Ron is playing a key role in dealing with the cyanobacteria issue at Hawrelak Park Lake. Cyanobacteria poses risks to human health in large quantities and when Alberta Health Services (AHS) declared a blue-green algae health risk advisory for the lake in the weeks leading up to the ITU World Triathlon Edmonton, where the swimming portion of the event is scheduled to be held, the triathlon’s success and the safety of its participants was at risk.

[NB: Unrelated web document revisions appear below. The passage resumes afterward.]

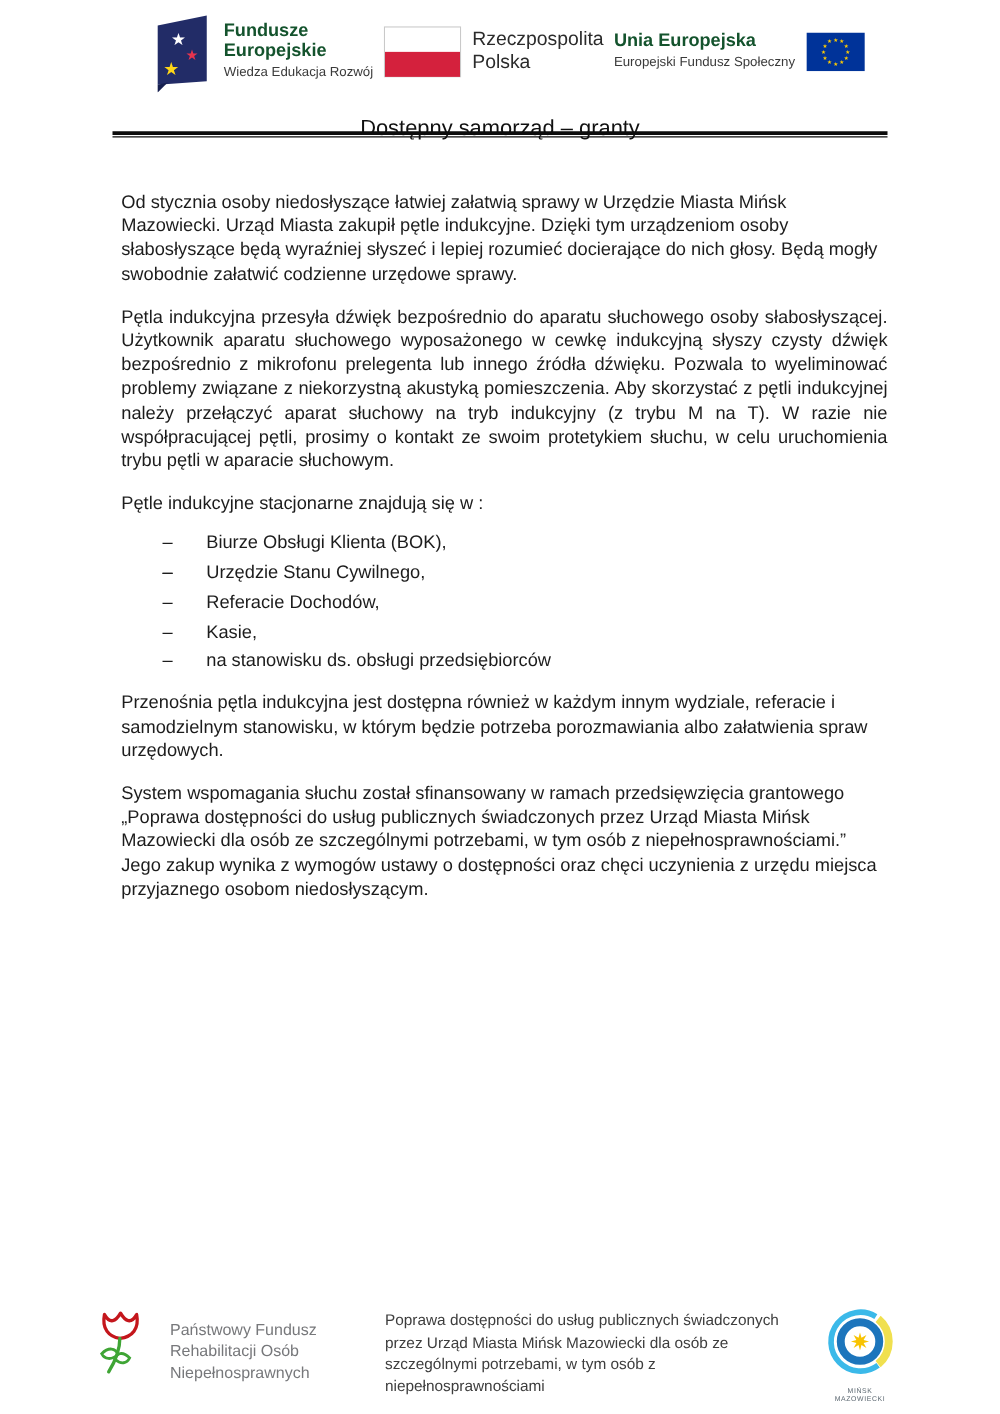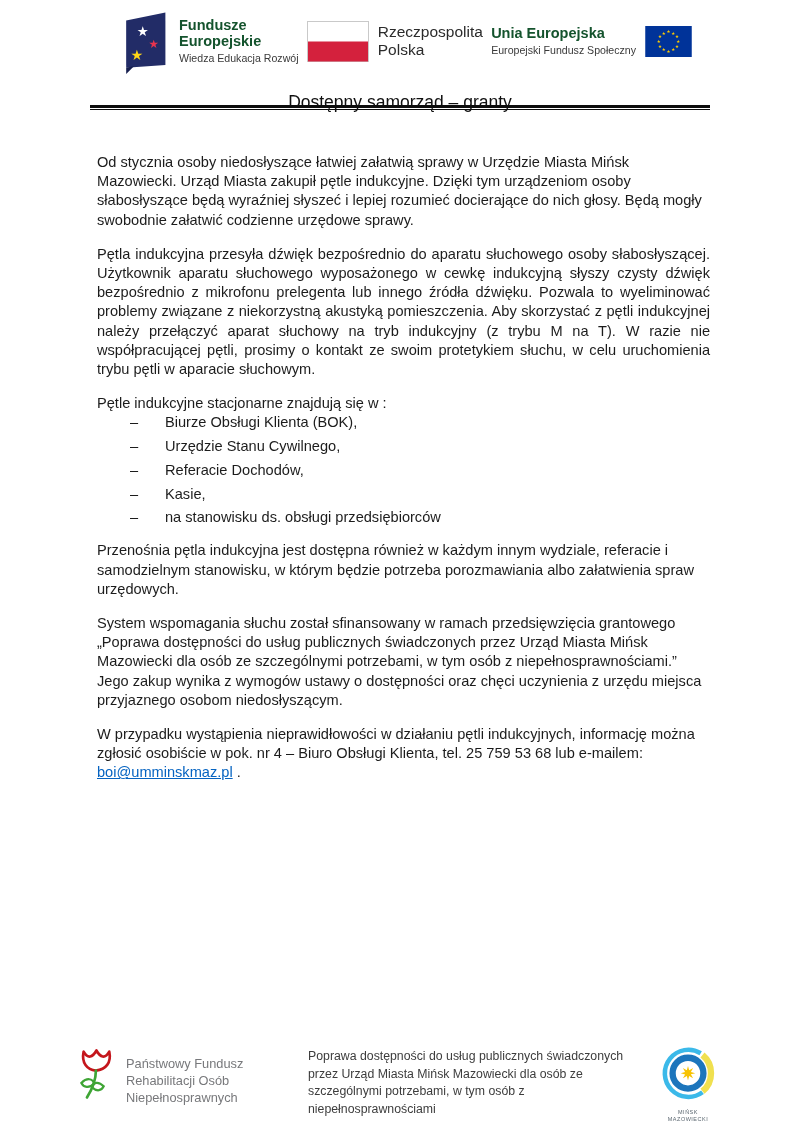--- a/index.html
+++ b/index.html
@@ -21,28 +21,28 @@
   .doc-title{position:absolute;top:92px;left:0;width:100%;text-align:center;
     font-size:17.5px;font-weight:400;color:#101010;margin:0;}
   .title-rule{position:absolute;top:105px;left:90px;width:620px;}
   .title-rule .thick{height:2.5px;background:#0d0d0d;}
   .title-rule .thin{height:1px;background:#0d0d0d;margin-top:1.5px;}
   
   .content{position:absolute;top:153px;left:97px;width:613px;
     font-size:14.6px;line-height:19.2px;color:#1c1c1c;}
   .content p{margin:0 0 15px 0;}
   .content p.justify{text-align:justify;}
-  .content p.list-intro{margin-bottom:0;}
+  .content p.list-intro{margin-bottom:12px;}
   ul.dash-list{list-style:none;margin:0 0 14px 0;padding:0;}
   ul.dash-list li{position:relative;padding-left:68px;margin-bottom:4.5px;}
   ul.dash-list li .dash{position:absolute;left:33px;top:0;}
   a.email{color:#0563C1;text-decoration:underline;cursor:pointer;}
   
   .footer{position:absolute;top:1046px;left:78px;width:642px;display:flex;align-items:flex-start;}
-  .pfron{display:flex;gap:10px;width:218px;align-items:flex-start;}
+  .pfron{display:flex;gap:20px;width:218px;align-items:flex-start;}
   .pfron-text{font-size:12.8px;line-height:17px;color:#77787B;margin-top:9px;}
   .project-note{width:336px;font-size:12.3px;line-height:17.5px;color:#3d3d3d;margin-left:12px;margin-top:2px;}
   .minsk{margin-left:auto;width:64px;text-align:center;}
   .minsk-caption{font-size:5.5px;line-height:6.5px;color:#5B6770;letter-spacing:.5px;margin-top:1px;}
 </style>
 </head>
 <body>
 
 <div class="page">
 
@@ -112,21 +112,20 @@
     <ul class="dash-list">
       <li><span class="dash">–</span><span>Biurze Obsługi Klienta (BOK),</span></li>
       <li><span class="dash">–</span></li>
       <li><span class="dash">–</span><span>Urzędzie Stanu Cywilnego,</span></li>
       <li><span class="dash">–</span><span>Referacie Dochodów,</span></li>
       <li><span class="dash">–</span><span>Kasie,</span></li>
       <li><span class="dash">–</span><span>na stanowisku ds. obsługi przedsiębiorców</span></li>
     </ul>
     <p>Przenośnia pętla indukcyjna jest dostępna również w każdym innym wydziale, referacie i samodzielnym stanowisku, w którym będzie potrzeba porozmawiania albo załatwienia spraw urzędowych.</p>
     <p>System wspomagania słuchu został sfinansowany w ramach przedsięwzięcia grantowego „Poprawa dostępności do usług publicznych świadczonych przez Urząd Miasta Mińsk Mazowiecki dla osób ze szczególnymi potrzebami, w tym osób z niepełnosprawnościami.” Jego zakup wynika z wymogów ustawy o dostępności oraz chęci uczynienia z urzędu miejsca przyjaznego osobom niedosłyszącym.</p>
-    <p><span>W przypadku wystąpienia nieprawidłowości w działaniu pętli indukcyjnych, informację można zgłosić osobiście w pok. nr 4 – Biuro Obsługi Klienta, tel. 25 759 53 68 lub e-mailem: </span><a class="email">boi@umminskmaz.pl</a><span> .</span></p>
   </main>
 
   <footer class="footer">
 
     <div class="pfron">
       <svg width="38" height="56" viewBox="0 0 34 50">
         <path d="M5,5 C3,15 8,21 16,22 C25,21 30,15 28,5 C24,12 20,10 16.5,4 C13,10 9,12 5,5 Z" fill="none" stroke="#C4161C" stroke-width="2.4" stroke-linejoin="round"></path>
         <path d="M16,22 C16,30 13,38 8,46" fill="none" stroke="#3FA535" stroke-width="2.4" stroke-linecap="round"></path>
         <path d="M3,33 C8,28 13,29 14.5,33.5 C10,38 5,37 3,33 Z" fill="none" stroke="#3FA535" stroke-width="2"></path>
         <path d="M23,36 C18,31 13.5,32.5 12.5,37 C17,41 21,40 23,36 Z" fill="none" stroke="#3FA535" stroke-width="2"></path>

Ron sits on the Science Advisory Committee of the Alberta Cyanobacteria Monitoring Program for Public Health (ACMPPH) – a group that includes members from Alberta Health, Environment and Parks, AHS and the University of Alberta. The group’s main objective is to provide recommendations on cyanobacteria monitoring and the public health advisory process.
During the effort to get the lake clean and ready for the triathlon, Ron has been consulted for his expertise in the effects and detection of cyanobacteria toxins as well as his understanding of lake systems. “We have been conducting daily monitoring, taking samples from around the lake for the presence toxins and a species count.”
The chlorine proved an effect method of killing of the cyanobacteria, with cell numbers dropping from over one cells per milliliter to 1,000 – well below the guidelines. “Toxicology tests have been either negative or extremely low,” Ron assures.
With the lake water now clear and safe to swim in, the next tasks will be prevention. “We are deciding what can be done next year to avoid this situation again,” says Ron, “We will be focusing on managing the growth [of cyanobacteria] as well as suitable treatment options.”